El presidente ucraniano, Volodimir Zelensky, advirtió que muchos de los misiles y drones usados por el ejército ruso contienen miles de piezas de fabricación extranjera, principalmente procedentes de Europa, Estados Unidos y Japón, y pidió a esos países cortar eficazmente esas cadenas de suministro.
Detalló que, según sus estimaciones, ciertos sistemas letales dependen de numerosos componentes externos: por ejemplo, cinco misiles Iskander-M incorporan al menos 75 piezas críticas de fabricación no rusa, y tres misiles Kh-101 contienen casi 160 elementos que Rusia no podría sustituir por sí sola.
Asimismo señaló que cada dron shahed de origen iraní incluye cientos de componentes exportados a Rusia desde terceros países, y que esos suministros no provienen únicamente de empresas chinas, sino también de firmas en Europa, Estados Unidos y Japón.
Zelensky instó a los aliados de Ucrania a bloquear de manera efectiva las rutas que suministran piezas clave para la producción de armamento en Rusia, calificando esa acción como crucial para Kiev y para la seguridad internacional.
Pidió además que las propias empresas supervisen mejor el destino de sus componentes, sosteniendo que, sin esas conexiones con el exterior, Rusia no podría mantener su capacidad bélica ni ser fuerte estando aislada.
Reiteró que el bloqueo y la presión internacional pueden forzar al agresor a reconsiderar su política en el contexto de la invasión al territorio ucraniano.
En relación con las negociaciones en Suiza, indicó que la delegación ucraniana presentará un informe tras la ronda de conversaciones en Ginebra sobre los recientes ataques a Odesa y sus consecuencias.
Subrayó que el equipo debe abordar sin falta estos ataques, en particular ante la parte estadounidense, que había propuesto que tanto Ucrania como Rusia se abstuvieran de efectuar bombardeos, en referencia a los últimos ataques de Moscú contra infraestructura crítica ucraniana.
El presidente destacó que Ucrania está preparada y no desea la guerra, y afirmó su disposición a avanzar hacia un acuerdo justo que ponga fin al conflicto iniciado por Rusia en 2022. Añadió que en las próximas semanas habrá nuevas negociaciones con socios internacionales y se discutirá la necesidad de que Europa desarrolle sus propios misiles de defensa aérea.
Preguntó también qué pretende realmente Rusia y si habrá consecuencias por priorizar los shaheds, los misiles y discursos nacionalistas sobre la diplomacia real y la búsqueda de una paz duradera.

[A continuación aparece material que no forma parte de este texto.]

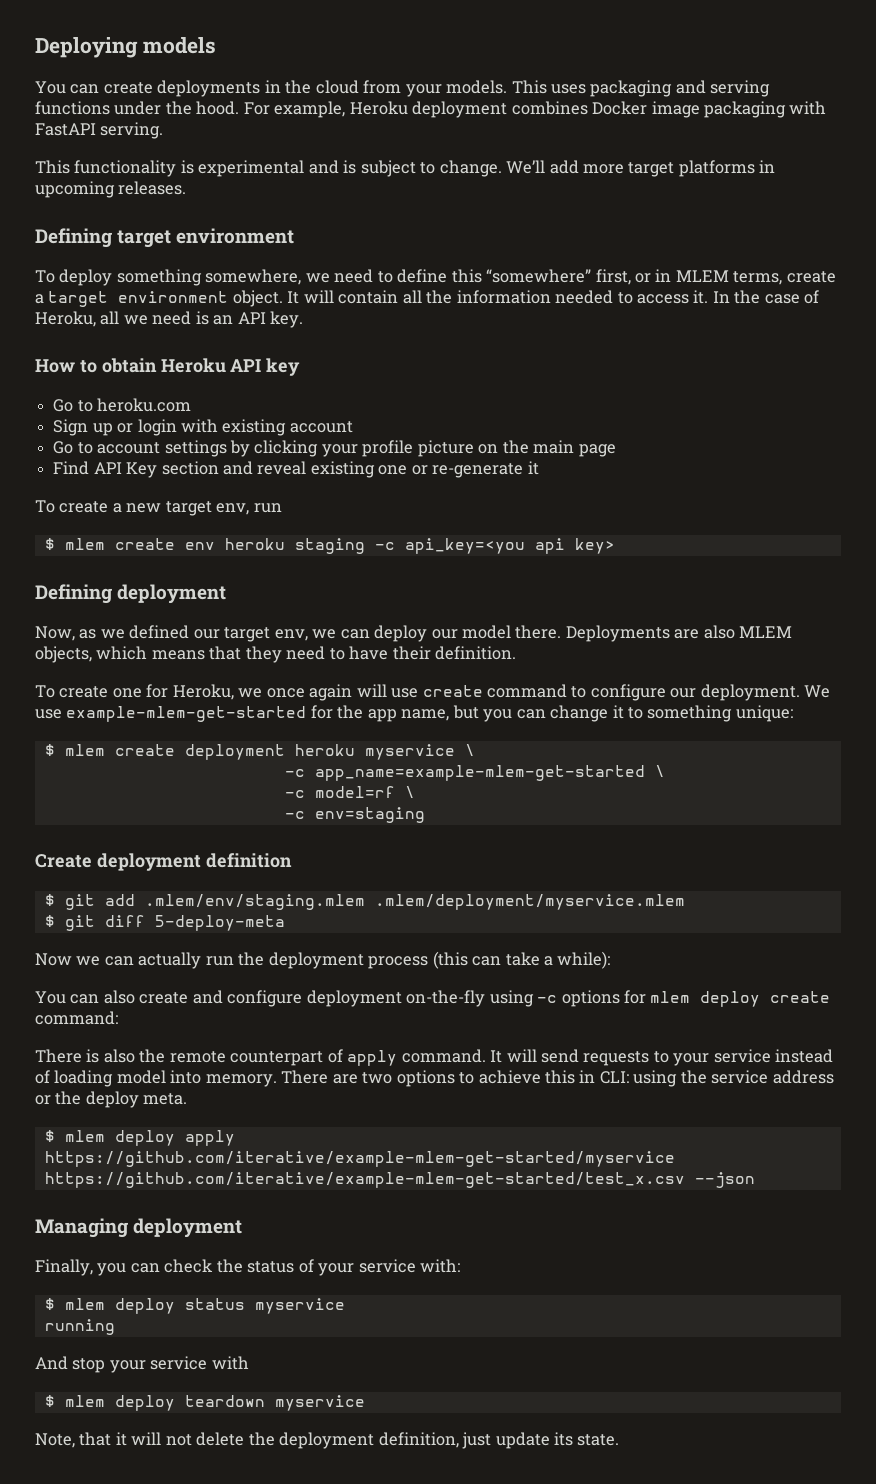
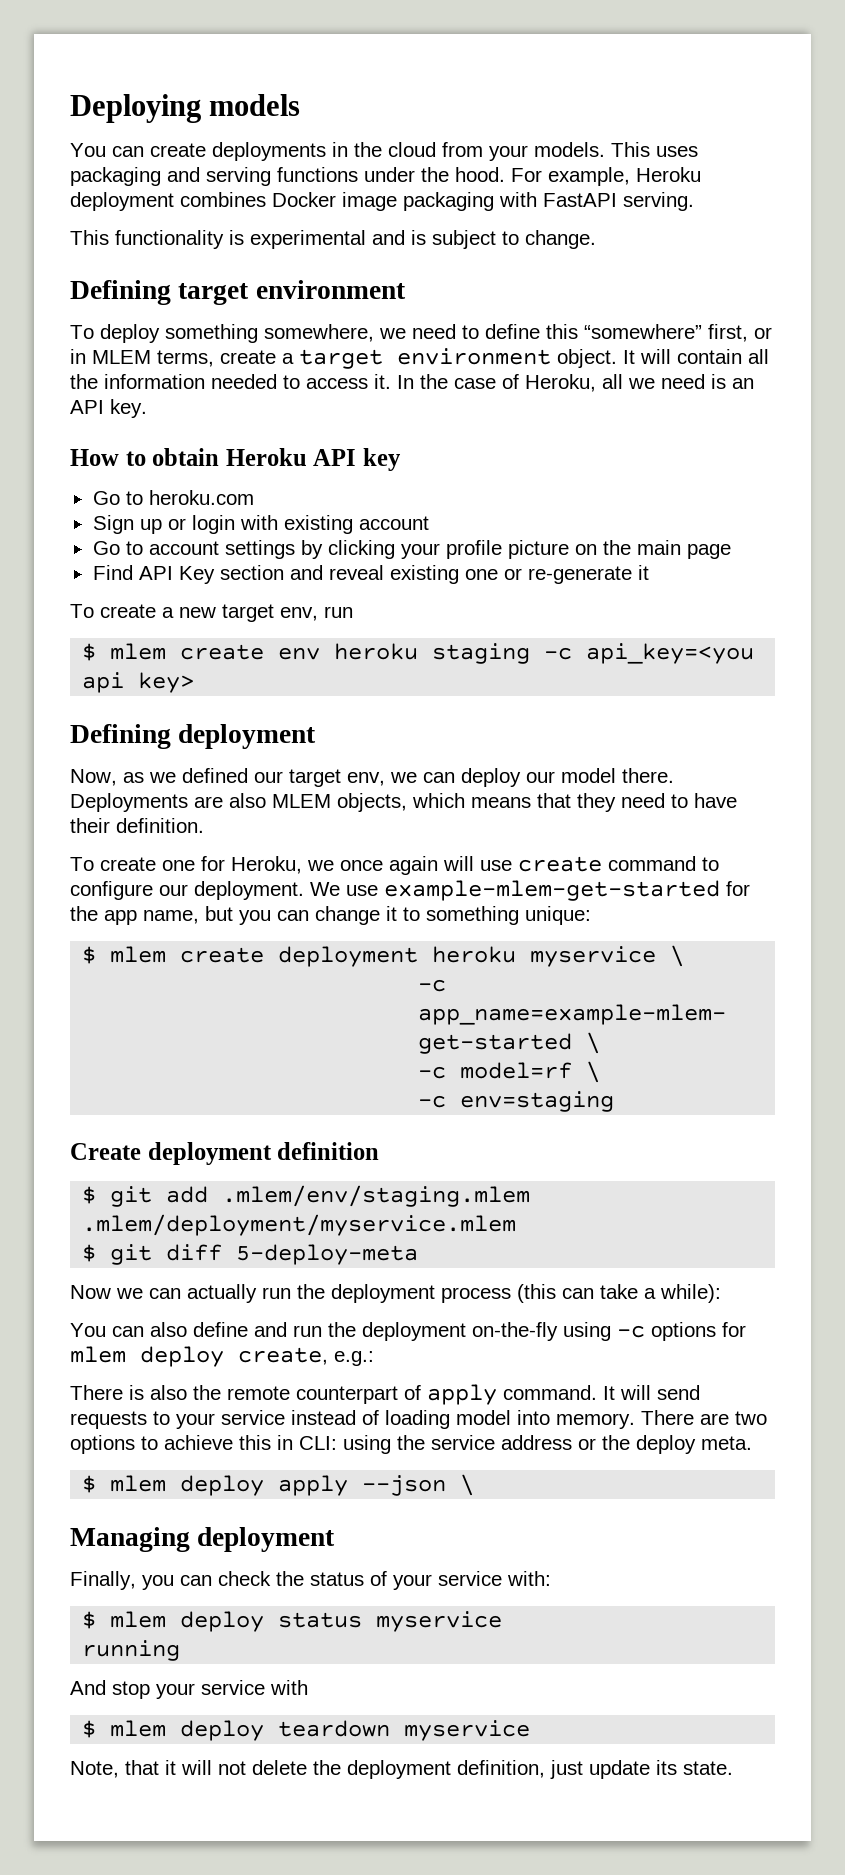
[506,160,776,177] [35,181,187,198] We’ll add more target platforms in upcoming releases. -> (596, 239) none
[139,990,303,1007] create and configure -> [193,1322,356,1337] define and run the
[770,991,831,1003] [35,1011,118,1025] create command: -> [238,1347,374,1366] create, e.g.:
[44,1151,675,1167] [44,1172,685,1188] https://github.com/iterative/example-mlem-get-started/myservice https://github.com/iterative/example-mlem-get-started/test_x.csv -> (349, 1485) none
(755, 1180) none -> [460,1474,475,1496] \

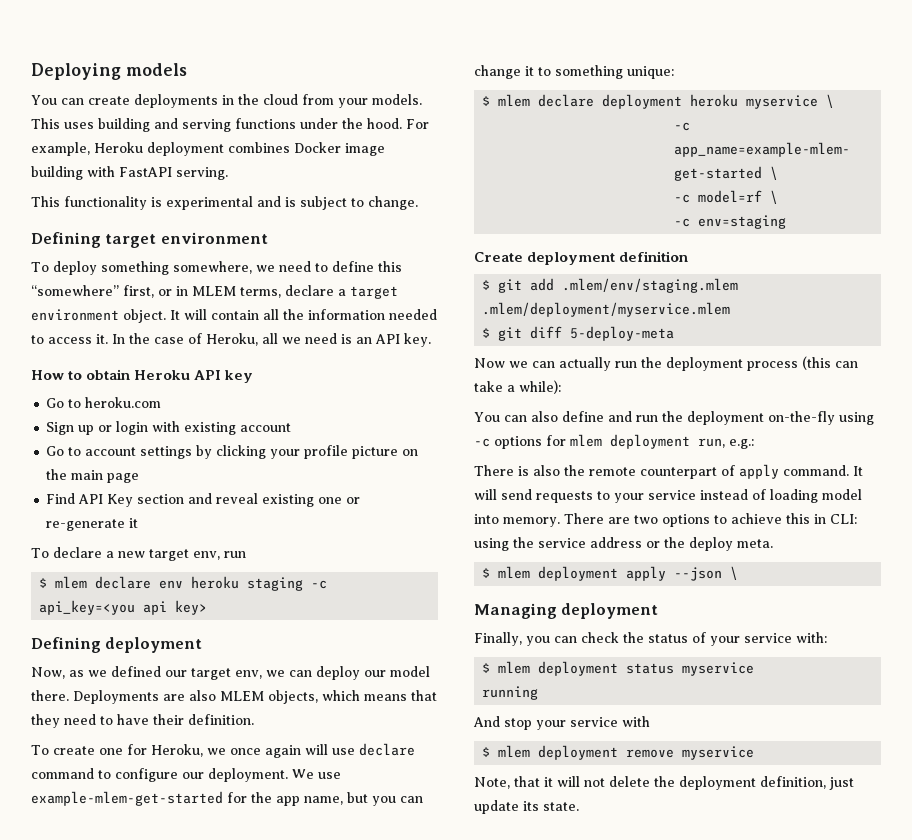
[70,167,161,186] packaging -> [98,118,150,132] building
[403,192,494,211] packaging -> [31,166,83,180] building
[220,350,276,364] create -> [285,285,334,296] declare
[100,604,156,618] create -> [52,547,102,558] declare
[180,644,265,660] create -> [95,576,152,589] declare
[518,856,602,872] create -> [358,743,415,756] declare
[180,947,265,963] create -> [538,94,595,107] declare
[140,1346,328,1367] deploy create, -> [610,434,725,449] deployment run,
[180,1475,265,1496] deploy -> [538,566,619,581] deployment
[180,1611,265,1632] deploy -> [538,661,619,676] deployment
[180,1720,391,1741] deploy teardown -> [538,745,675,760] deployment remove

El martes se celebró una reunión con representantes de Estados Unidos, Francia, Reino Unido, Alemania, Italia y Suiza. Rustem Umerov, secretario del Consejo Nacional de Defensa ucraniano, informó que se coordinaron enfoques para los próximos pasos y enfatizó la importancia de mantener una visión común y una coordinación estrecha entre Ucrania, Estados Unidos y Europa.
Los equipos negociadores de Ucrania y Rusia reanudarán una segunda ronda de conversaciones de paz en Ginebra el miércoles, mientras el principal enviado de Estados Unidos mostró optimismo sobre la posibilidad de poner fin al conflicto, el más letal en Europa desde la Segunda Guerra Mundial.
Estas conversaciones constituyen el esfuerzo diplomático más reciente para reducir los combates que han provocado cientos de miles de muertes, el desplazamiento de millones de personas y la devastación de amplias zonas del este y sur de Ucrania.
Los delegados de Estados Unidos mantienen la presión para conseguir un acuerdo que ponga fin a casi cuatro años de guerra, aunque hasta ahora no existe un compromiso entre Moscú y Kiev sobre el territorio en disputa.
El enviado estadounidense Steve Witkoff, representante de la administración del presidente Donald Trump, afirmó que los esfuerzos diplomáticos del mandatario contribuyeron a impulsar el proceso.
En un mensaje en X, Witkoff aseguró que el éxito del presidente Trump al reunir a las partes ha generado progreso significativo y dijo que ambas delegaciones acordaron informar a sus líderes y seguir trabajando para alcanzar un acuerdo.